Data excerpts
○ ○ ○ ○ ○ ○ ○
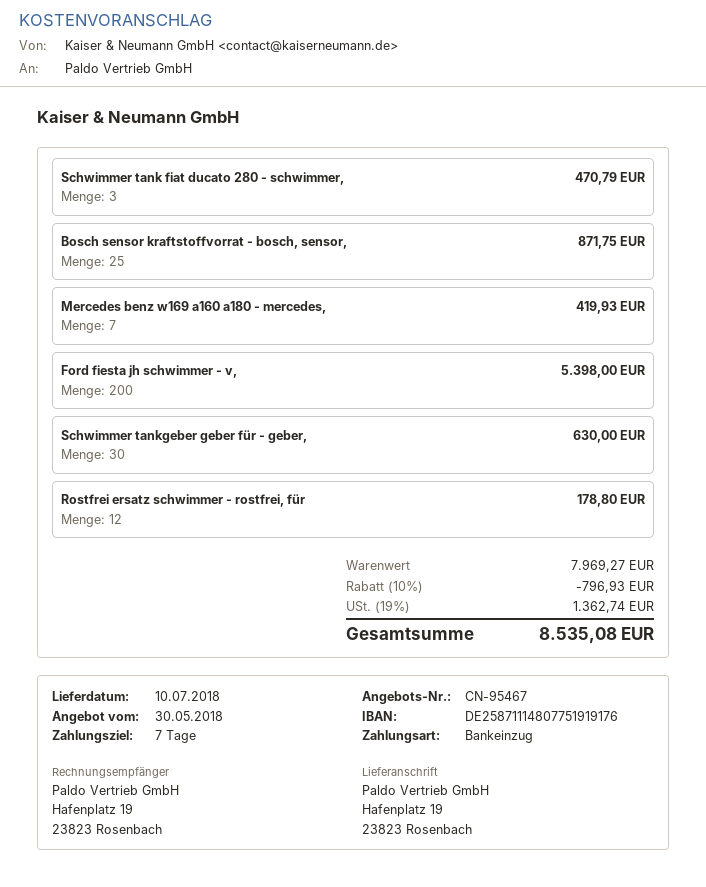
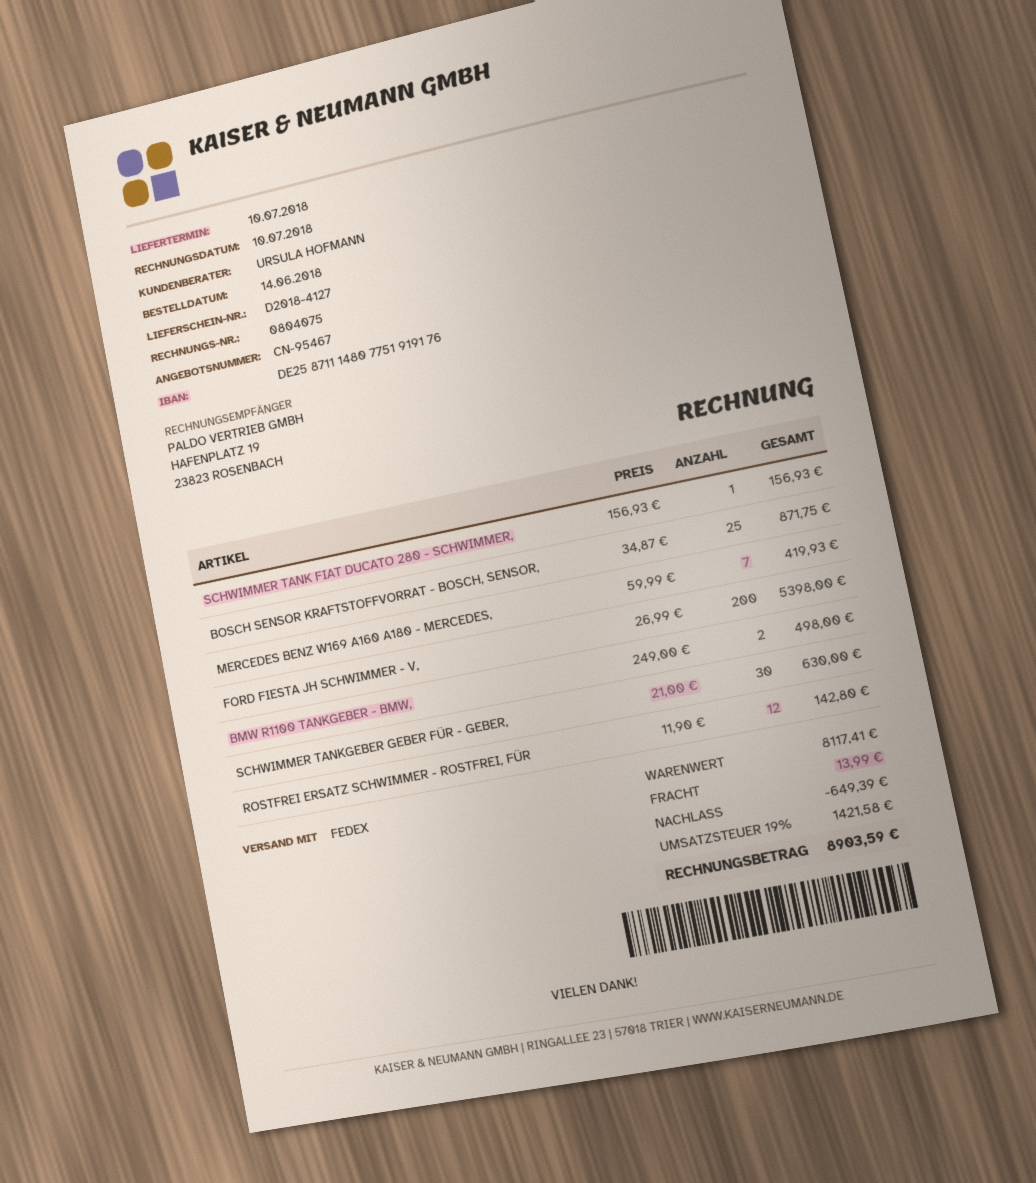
Schwimmer tank fiat ducato 280 - schwimmer,: 3 for 470.79 -> 1 for 156.93
Rostfrei ersatz schwimmer - rostfrei, für: 12 for 178.80 -> 12 for 142.80
BMW R1100 TANKGEBER - BMW,: none -> 2 for 498.00
subtotal: 7969.27 -> 8117.41
discount: 796.93 -> 649.39
shipping: none -> 13.99
tax: 19% = 1362.74 -> 19% = 1421.58
total: 8535.08 -> 8903.59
○ ○ ○ ○ ○ ○ ○
Work to be completed - Your response must reproduce every line of the data exactly, with images omitted.

Task output -
Schwimmer tank fiat ducato 280 - schwimmer,: 3 for 470.79 -> 1 for 156.93
Rostfrei ersatz schwimmer - rostfrei, für: 12 for 178.80 -> 12 for 142.80
BMW R1100 TANKGEBER - BMW,: none -> 2 for 498.00
subtotal: 7969.27 -> 8117.41
discount: 796.93 -> 649.39
shipping: none -> 13.99
tax: 19% = 1362.74 -> 19% = 1421.58
total: 8535.08 -> 8903.59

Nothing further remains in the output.